Hutchings v. Huggins

59 Ill. 29 | Ill. | 1871

Mr. Justice McAllister

delivered the opinion of the Court:

This case comes to this court upon error to the Perry county circuit court.

• On the 17th of April, 1868, defendant in error filed her bill against plaintiffs in error, as the widow and heirs at law of William Hutchings, deceased, to reform and foreclose a mortgage made on the 25th of February, 1857, by said William Hutchings, and Sarah Ann Hutchings, his wife, to one Gilbert L. Eice, upon lands therein described, which appear to have been the homestead of mortgagors, to secure Eice for becoming surety to said William upon his bond as guardian for defendant in error. In February, 1868, the. mortgage was assigned by Eice to defendant in error.

William Hutchings, as the bill alleges, died in August, 1865, leaving Sarah Ann Hutchings, his widow, and John Hutchings, William A. Hutchings, Mary Hutchings, Susan Hutchings, Franklin Hutchings and Malinda Hutchings, his children and heirs at law, him surviving.

Said Mary, Susan, Franklin and Malinda Hutchings were minors at the time of filing the bill, for whom a guardian ad litem was appointed. The adult defendants were defaulted, and the bill.as to them taken as confessed. As to the minors, proof was taken, to which we shall particularly advert hereafter.

The only allegation in the bill upon which to base the reformation of the mortgage, was this : “That said mortgage was duly acknowledged before J. E. Hutchings, then and now a justice of the peace of said Perry county, but that said justice, through mistake and oversight, did not make a full certificate of same.”
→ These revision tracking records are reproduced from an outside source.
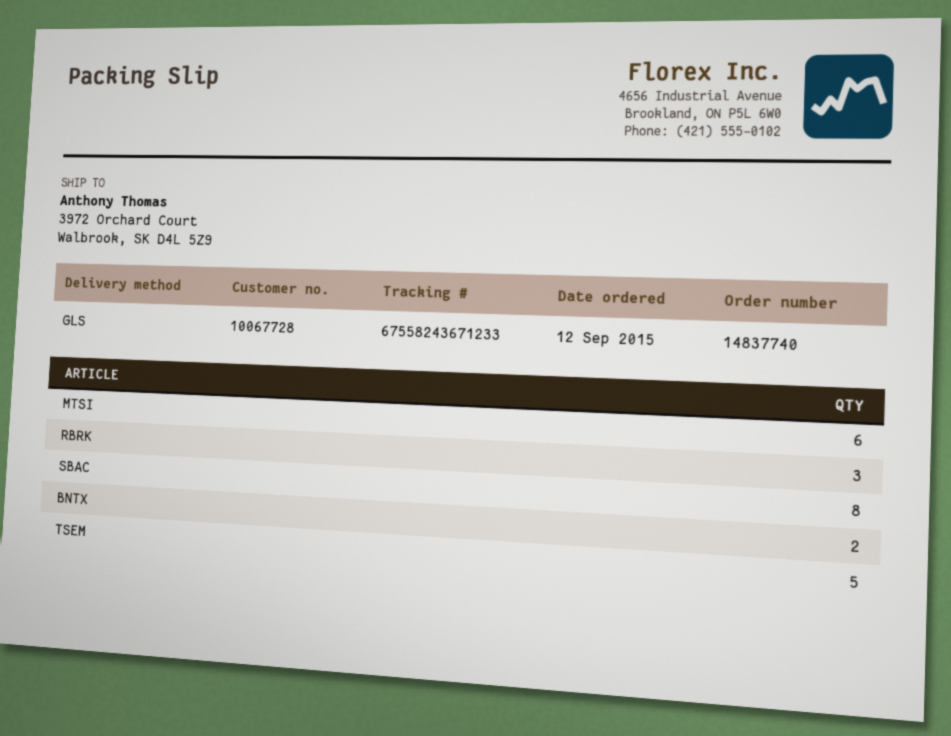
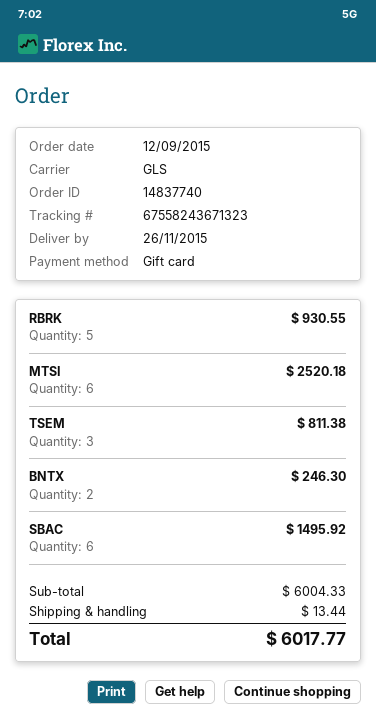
tracking number: 67558243671233 -> 67558243671323
RBRK: 3 -> 5
SBAC: 8 -> 6
TSEM: 5 -> 3

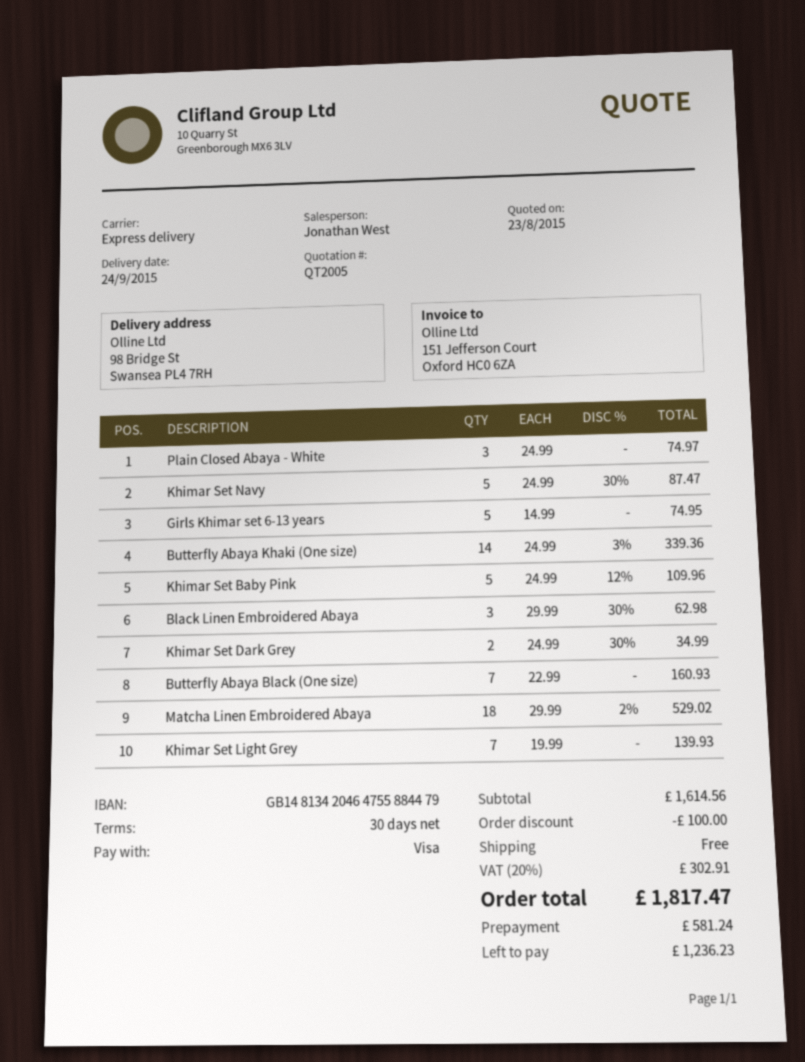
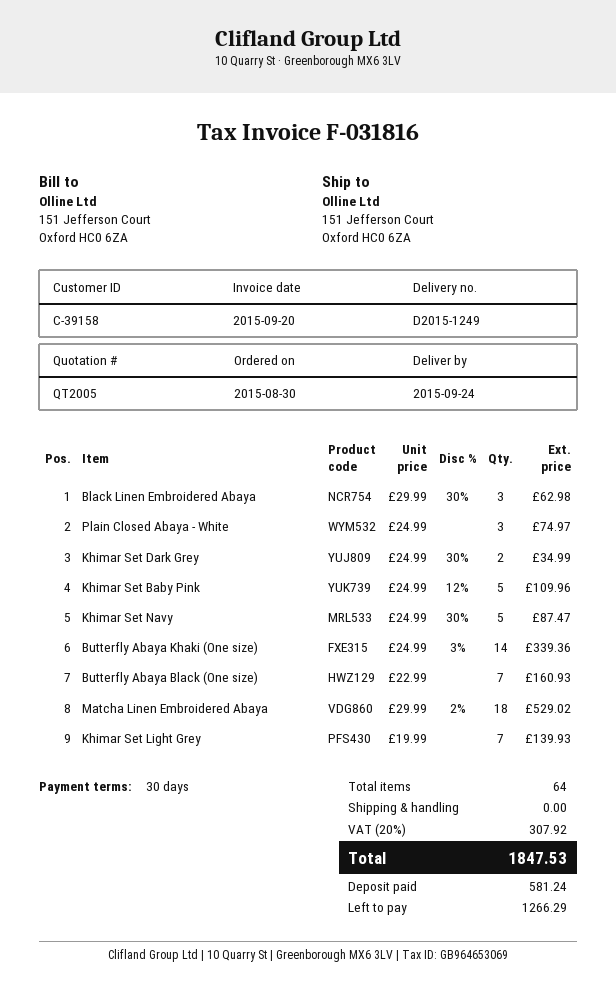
ship to: 98 Bridge St, Swansea PL4 7RH -> 151 Jefferson Court, Oxford HC0 6ZA
Girls Khimar set 6-13 years: 5 x 14.99 = 74.95 -> none
discount: 100.00 -> none
tax: 20% = 302.91 -> 20% = 307.92
total: 1817.47 -> 1847.53
balance: 1236.23 -> 1266.29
Prayer that defendants answer; that an account be taken of what is due to oratrix; that said mortgage be foreclosed to pay her, and that the lands described be subjected to sale to pay her debt; “that said mortgage and certificate be decreed to be corrected and sold, as above prayed for,” and for further relief.

A copy of the mortgage ivas attached to the bill, from which it appears that it is wholly silent, both in the body and .every part of the instrument, and the certificate of acknowledgment, as respects any release or waiver of the homestead exemption.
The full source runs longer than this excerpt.